En cuanto a la caída abrupta del precio del crudo, ha sido tan violenta que hasta que se haya recuperado su nivel anterior no será viable Vaca Muerta, el inmenso depósito
de esquistos bituminosos que desde hace años figura en el imaginario político como el as en la manga del país que lo ayudará a salir de la recesión sin que ningún gobierno se vea constreñido
a llevar a cabo aquellas odiosas reformas estructurales de que hablan los “neoliberales”.

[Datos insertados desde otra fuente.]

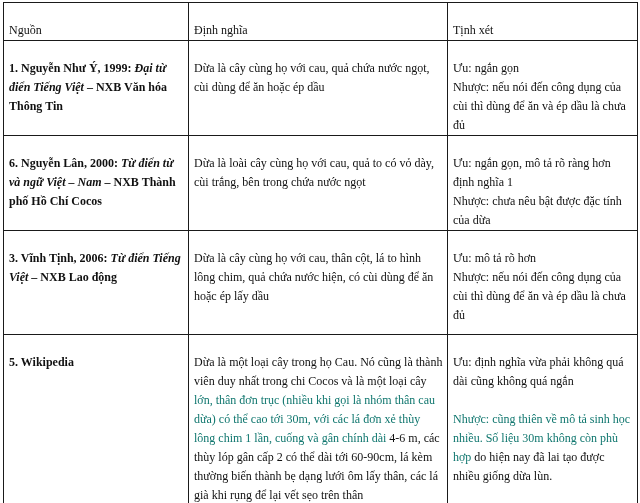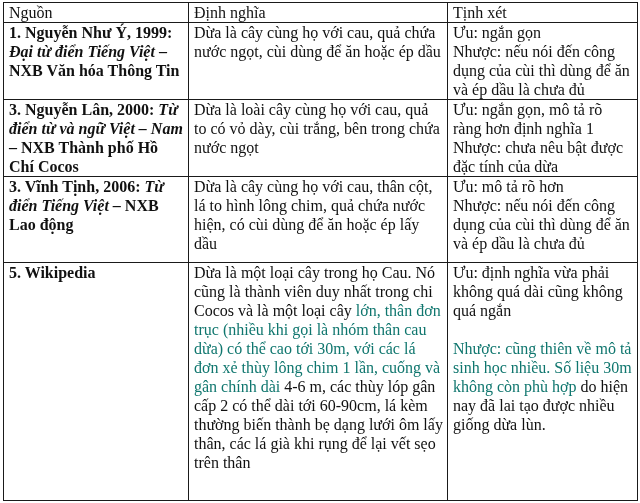"Nguồn" table.defs td { font-size: 16px -> 12px; padding: 0 4px 0 5px -> 18px 4px 0 5px }
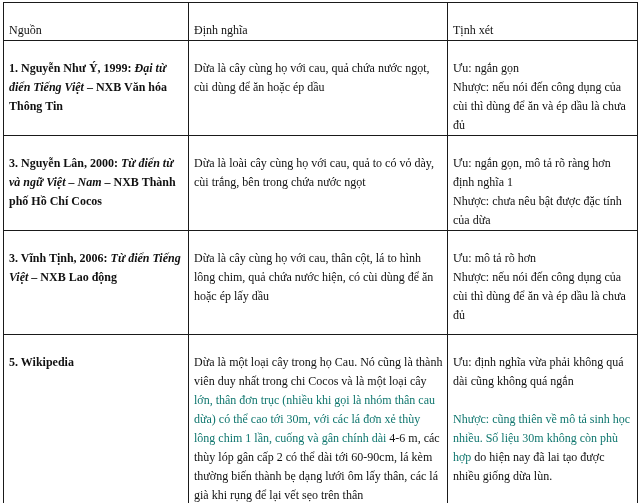"3. Nguyễn Lân, 2000:" span { text: 3 -> 6 }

Nadie sabe cuánto tiempo durará la crisis multifacética desatada por la irrupción del coronavirus. Aún hay optimistas que creen que sólo es
cuestión de una psicosis colectiva, de alcance planetario, que pronto pasará; subrayan que hay indicios de que en China ya está reduciéndose drásticamente día tras día el número
de infectados nuevos y que el presidente Xi se ha animado a visitar la ciudad de Wuhan en que todo comenzó. Suponen que lo mismo estará por suceder en otras partes del mundo. Sin embargo, por ahora predominan
los que, impresionados por el impacto muy fuerte que ha tenido, prevén que en adelante todos los agentes económicos, desde el consumidor raso hasta instituciones como el Fondo Monetario Internacional, sean mucho
más cautos que antes. En tal caso, los años venideros podrían verse signados por el estancamiento de economías antes dinámicas, comenzando con la de China que ya había manifestado
síntomas preocupantes de ralentización después de décadas de crecimiento frenético, y el hundimiento de otras que, como la mayoría de las víctimas del virus, tienen el sistema
inmunológico tan deteriorado que no están en condiciones de soportar más presiones.